Upon arriving in Israel, Musk wrote on X that “actions speak louder than words.” He toured Kfar Aza, an Israeli kibbutz where people were killed in the Hamas terrorist attack on Oct. 7. Video shared by Netanyahu’s office showed the two men inspecting the blackened ruins of a house. Netanyahu said on X that he gave Musk the tour “to show him up close the crimes against humanity committed by Hamas.”
During a conversation with Mr. Netanyahu, Musk called the visit to Kfar Aza “jarring” and said he also had been shown footage of the Oct. 7 massacre that he found “troubling.”
Later on Monday, Mr. Musk is expected to meet with President Isaac Herzog of Israel. He is facing criticism for tolerating and encouraging antisemitic abuse on his social media platform. He has attacked George Soros, the financier, who is a frequent target of antisemitic abuse. Additionally, he has threatened to sue the Anti-Defamation League, a rights group that has highlighted the rise in antisemitism on X.
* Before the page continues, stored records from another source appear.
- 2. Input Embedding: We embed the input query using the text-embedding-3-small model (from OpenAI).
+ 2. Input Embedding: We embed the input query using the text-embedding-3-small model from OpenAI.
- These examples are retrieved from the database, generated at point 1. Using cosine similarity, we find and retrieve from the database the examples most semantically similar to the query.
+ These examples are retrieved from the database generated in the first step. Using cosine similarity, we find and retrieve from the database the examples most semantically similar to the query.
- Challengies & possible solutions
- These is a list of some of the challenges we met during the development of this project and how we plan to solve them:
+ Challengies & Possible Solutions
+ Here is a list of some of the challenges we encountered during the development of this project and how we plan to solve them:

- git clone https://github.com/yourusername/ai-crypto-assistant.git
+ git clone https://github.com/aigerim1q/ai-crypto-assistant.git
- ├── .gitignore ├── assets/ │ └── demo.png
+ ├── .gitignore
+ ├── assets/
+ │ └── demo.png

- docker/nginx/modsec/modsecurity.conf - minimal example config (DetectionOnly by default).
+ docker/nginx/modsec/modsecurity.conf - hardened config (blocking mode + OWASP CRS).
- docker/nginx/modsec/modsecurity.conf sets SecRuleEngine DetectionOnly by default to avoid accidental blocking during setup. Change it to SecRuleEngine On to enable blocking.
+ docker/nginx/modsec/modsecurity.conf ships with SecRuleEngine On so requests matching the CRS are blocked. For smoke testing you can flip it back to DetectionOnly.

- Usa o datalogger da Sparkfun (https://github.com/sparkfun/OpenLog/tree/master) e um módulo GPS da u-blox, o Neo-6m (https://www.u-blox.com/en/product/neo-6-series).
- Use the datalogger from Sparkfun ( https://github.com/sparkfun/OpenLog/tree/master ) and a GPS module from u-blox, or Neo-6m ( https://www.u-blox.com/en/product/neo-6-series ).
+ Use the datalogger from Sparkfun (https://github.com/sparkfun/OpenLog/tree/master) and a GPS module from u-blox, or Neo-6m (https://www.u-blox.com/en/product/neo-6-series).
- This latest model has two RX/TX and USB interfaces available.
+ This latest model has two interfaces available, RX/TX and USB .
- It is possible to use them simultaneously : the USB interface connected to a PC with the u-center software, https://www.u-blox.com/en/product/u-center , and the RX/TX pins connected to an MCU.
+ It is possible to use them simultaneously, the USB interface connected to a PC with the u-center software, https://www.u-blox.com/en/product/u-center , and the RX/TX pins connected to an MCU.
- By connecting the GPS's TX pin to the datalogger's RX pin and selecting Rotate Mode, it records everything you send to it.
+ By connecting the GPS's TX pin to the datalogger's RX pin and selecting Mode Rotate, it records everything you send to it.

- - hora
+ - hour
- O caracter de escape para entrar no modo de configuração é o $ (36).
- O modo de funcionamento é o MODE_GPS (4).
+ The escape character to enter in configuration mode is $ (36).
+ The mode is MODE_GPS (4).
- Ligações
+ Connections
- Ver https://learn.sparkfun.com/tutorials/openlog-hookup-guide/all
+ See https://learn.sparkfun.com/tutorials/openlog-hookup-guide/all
Mr. Musk’s proposal to deploy Starlink, the satellite internet service he owns, in Gaza for aid agencies to use amid cellular and internet blackouts has also caused controversy. Palestinians have blamed Israel for the communication interruptions. Israel’s communications minister, Shlomo Karhi, said on Monday that Mr. Musk had consented to not open access to the system in Israel and Gaza without permission from the ministry, calling this understanding “vital.”